A handful of covers are thrown into the mix, all clearly channelling the same spirit and fire as Smith’s own work. ‘Beds Are Burning’ is a slow-building, slithering creature – as if Smith and her band have summoned some mighty behemoth to protect this world from the ecological terrors currently being wrought on it. John Lennon’s beautiful ‘Mind Games’ is given a wholly different feel, Smith reading the lyrics from a sheet before repeatedly shouting: “He wanted us to make love, not war!” The whole evening is so charged, a reminder that music does have the power to change minds and worlds if it is only allowed to. Dedicating ‘Beneath The Southern Cross’ to the memory of Allen Ginsberg and the potential of youth (name-checking the Parkland students amongst others), it becomes a swirling epic, the lengthy outro sweeping around the room with Smith acting as a focal rallying point, in a strikingly similar fashion to one Nick Cave.

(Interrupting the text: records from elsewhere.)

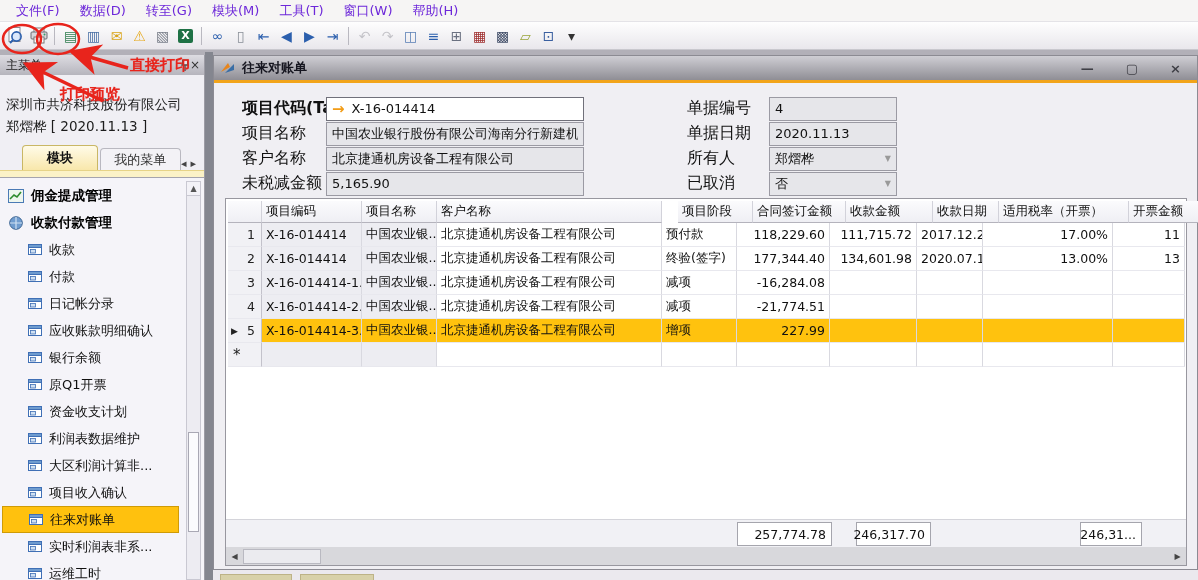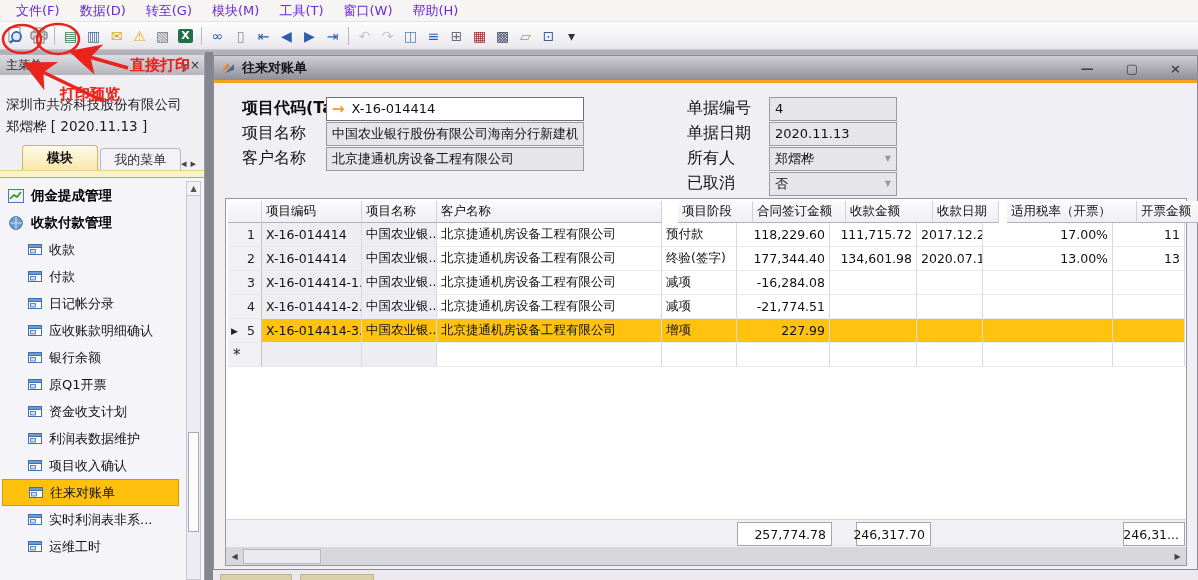--- a/index.html
+++ b/index.html
@@ -405,6 +405,12 @@
             <span class="f-val">北京捷通机房设备工程有限公司</span>
           </div>
         </div>
+        <div class="f-row">
+          <span class="f-label">未税减金额</span>
+          <div class="f-field readonly">
+            <span class="f-val">5,165.90</span>
+          </div>
+        </div>
       </div>
     <div class="f-col" id="form-right">
         <div class="f-row">

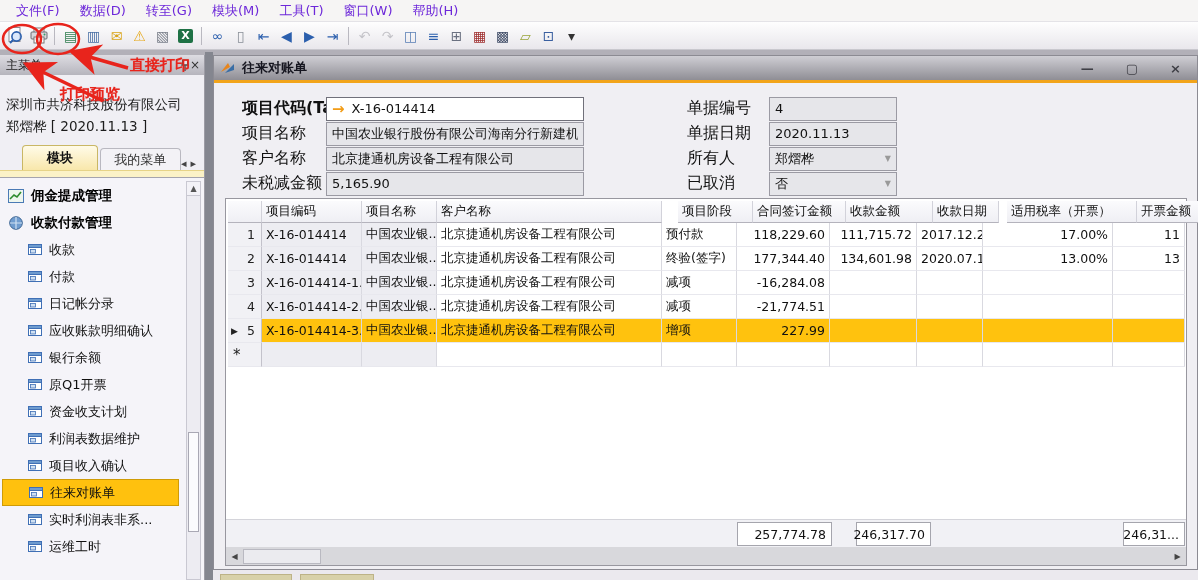--- a/index.html
+++ b/index.html
@@ -452,7 +452,7 @@
             <div class="t-cell" style="width: 93px;">合同签订金额</div>
             <div class="t-cell" style="width: 87px;">收款金额</div>
             <div class="t-cell" style="width: 66px;">收款日期</div>
-            <div class="t-cell" style="width: 130px; margin-left: 8px;">适用税率（开票）</div>
+            <div class="t-cell" style="width: 130px;">适用税率（开票）</div>
             <div class="t-cell" style="width: 72px;">开票金额</div>
           </div>
           <div class="t-row">

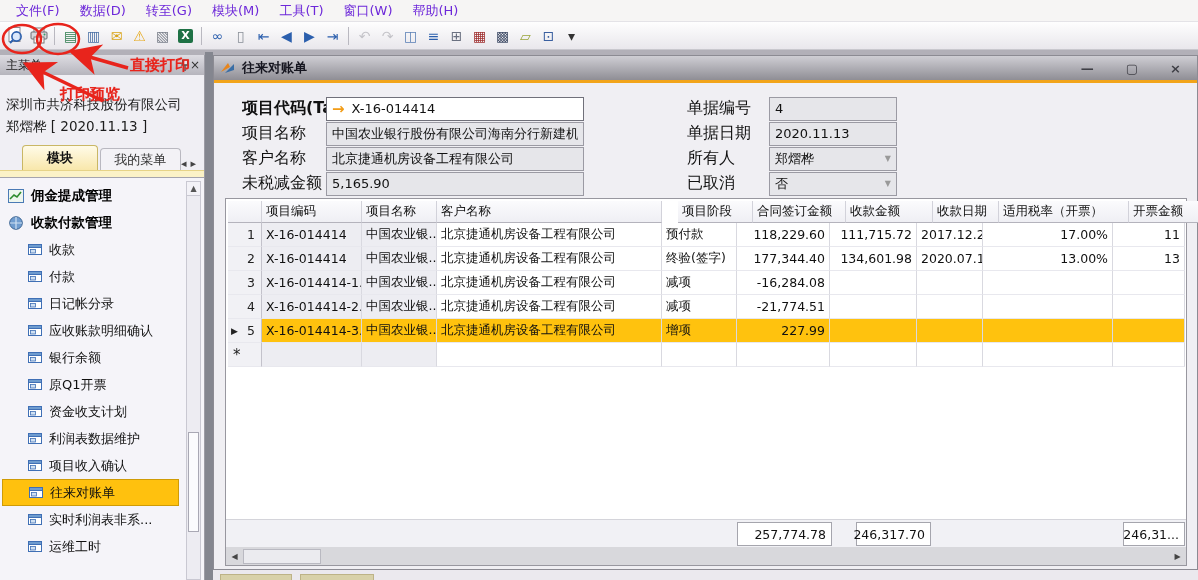--- a/index.html
+++ b/index.html
@@ -327,6 +327,16 @@
               <rect x="2.5" y="5.5" width="5" height="3.5" fill="#cfe0f2" stroke="#3f6fb5" stroke-width="0.8"></rect>
             </svg>
           </span>
+          <span class="tree-lb">大区利润计算非...</span>
+        </div>
+        <div class="tree-row ti">
+          <span class="tree-ic">
+            <svg width="14" height="11">
+              <rect x="0.5" y="0.5" width="13" height="10" fill="#fff" stroke="#3f6fb5"></rect>
+              <rect x="0.5" y="0.5" width="13" height="3" fill="#6f9ccf" stroke="#3f6fb5"></rect>
+              <rect x="2.5" y="5.5" width="5" height="3.5" fill="#cfe0f2" stroke="#3f6fb5" stroke-width="0.8"></rect>
+            </svg>
+          </span>
           <span class="tree-lb">项目收入确认</span>
         </div>
         <div class="tree-row ti sel">

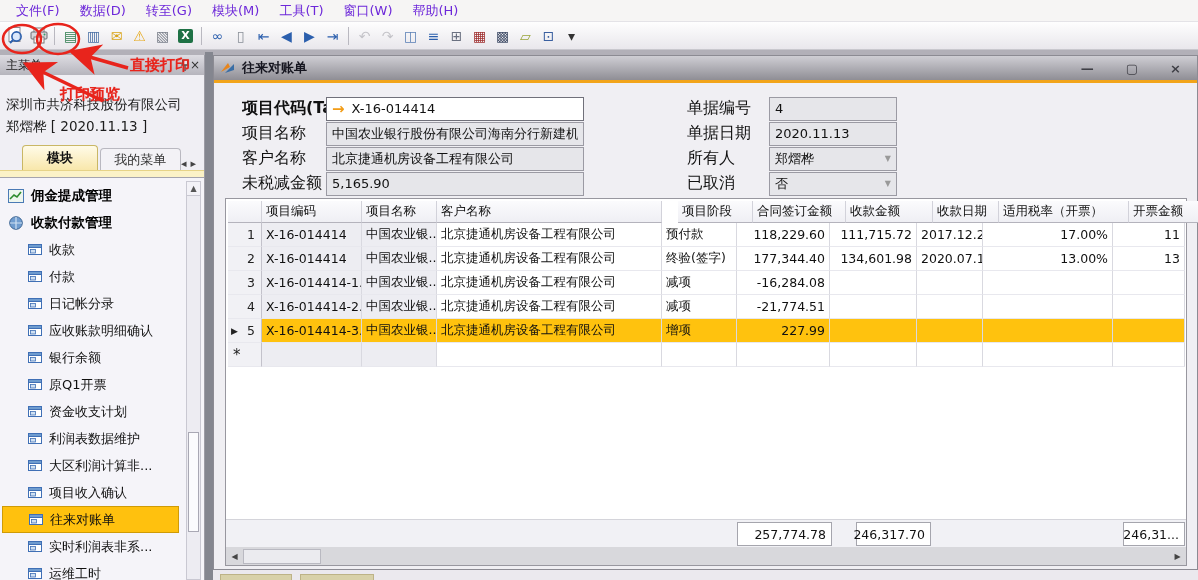--- a/index.html
+++ b/index.html
@@ -544,7 +544,7 @@
       <div class="totals" id="totals">
           <div class="total-box" style="left: 511px; width: 95px;">257,774.78</div>
           <div class="total-box" style="left: 606px; width: 75px; margin-left: 24px;">246,317.70</div>
-          <div class="total-box" style="left: 897px; width: 62px;">246,31...</div>
+          <div class="total-box" style="left: 854px; width: 62px;">246,31...</div>
         </div>
       <div class="hscroll">
         <div class="hs-btn">◀</div>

Amongst all the passion, there is plenty of levity and humour. Popping off stage while her band take centre stage for a Velvet Underground medley, she re-appears several minutes later, cup of tea in hand. “I found some people out there, I was hanging out with them and almost forgot to come back” she explains, summoning up images of some poor unprepared soul in the Dome basement suddenly having one of music’s most iconic figures appearing at their desk. All the way through, the talented band keep the show progressing with an almost jazz-like ability to shift according to her mood and movement. This is a set of musicians who have largely played together for years, and it showed. Andy York, Jackson Smith (her son) and Lenny Kaye (all on guitars), along with Tony Shanahan (bass) and Jay Dee Daugherty (drums) constantly give the impression that they could all be playing in different rooms and they would still remain as ridiculously tight as ever.
There is only one song for a night like this to finish on, and sure enough ‘Gloria’ is the crowning glory. Reminding the crowd to: “Always be ready for the revolution, and always have a peanut butter sandwich in your pocket for when it comes”, it is a stunning, life-affirming, intense and genuinely spine-tingling finale to an emotional and powerful evening. Smith may feel that she never gets it perfect in Brighton, but that’s all part of her charm and we really wouldn’t have it any other way. A night, and an artist, for the ages.